Although Regina is a longtime writer and editor, her first creative love was in music. She
was fluent at reading music long before she got a firm grasp of the thing about
alphabets, reading, and words. With training in both the classics and gospel, by the time
she got serious about writing, she had already spent a number of years as a church
pianist and in other musical endeavors.
Although she was slow getting started, when she learned to read, it opened up the
universe to her and her life has been lived with a lifelong passion for learning, writing,
and sharing of the written word.
The hardest part about studying at the University of Alabama and Athens State
University was narrowing down her choices as to what she could realistically manage to
take. With degrees in Advertising/Communications, English, and Behavioral Science, her
life has been a meshing of the creative, academics, hard science, high tech, and social
issues.
Among the first in her area to have her own "homepage," she is founder and publisher of
MagicStream.org, a literary zine, which is now among the oldest continuously published
self-help and wellness sites on the Internet.

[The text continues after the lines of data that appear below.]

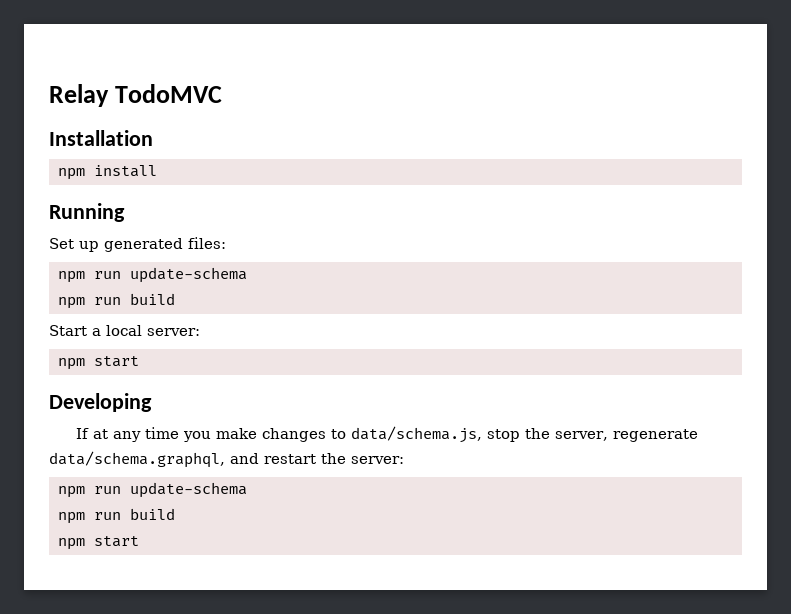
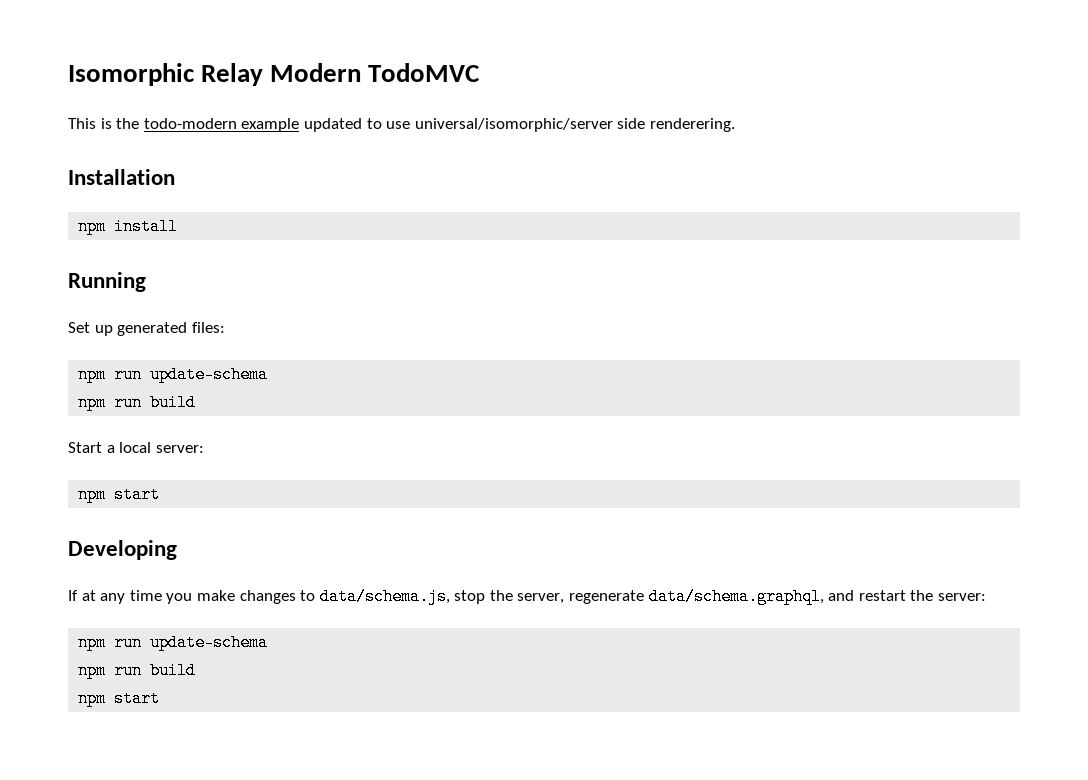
[49,84,222,107] Relay TodoMVC -> [68,63,481,86] [68,118,735,132] Isomorphic Relay Modern TodoMVC // This is the todo-modern example updated to use universal/isomorphic/server side renderering.

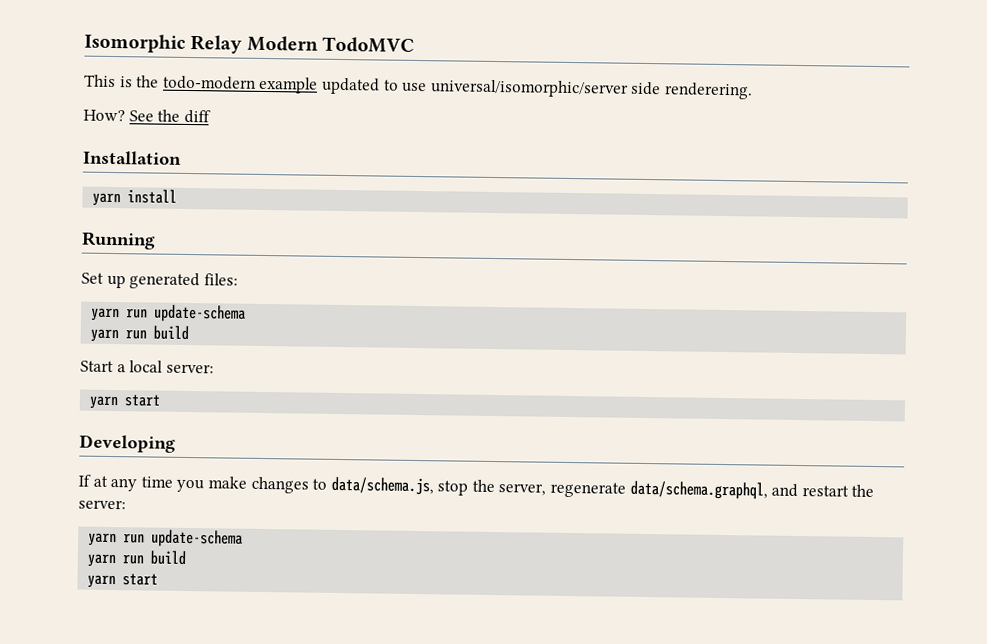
(735, 125) none -> [83,109,211,124] // How? See the diff
[78,218,107,235] npm -> [92,192,122,207] yarn
[78,366,269,383] [78,394,107,411] npm run update-schema // npm -> [90,304,247,323] [90,328,120,343] yarn run update-schema // yarn
[78,486,107,503] npm -> [89,395,119,410] yarn
[78,634,269,651] [78,662,197,679] [78,690,107,707] npm run update-schema // npm run build // npm -> [88,529,244,548] [87,550,187,568] [87,574,117,589] yarn run update-schema // yarn run build // yarn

From computers to the Internet, her high tech involvements included a stint writing
about rockets, and aerospace and space exploration were added to an already long list of
interests and involvements.
Although she has been very active and involved in a number of causes, and while almost
everybody who knows her knows that Regina writes, her creative endeavors have
frequently taken a back seat to the more practical, pragmatic and high tech concerns.
Then, after a freak accident nearly claimed her life, Regina was confronted with a
gnawing realization that she had not finished her own work, most especially her writing.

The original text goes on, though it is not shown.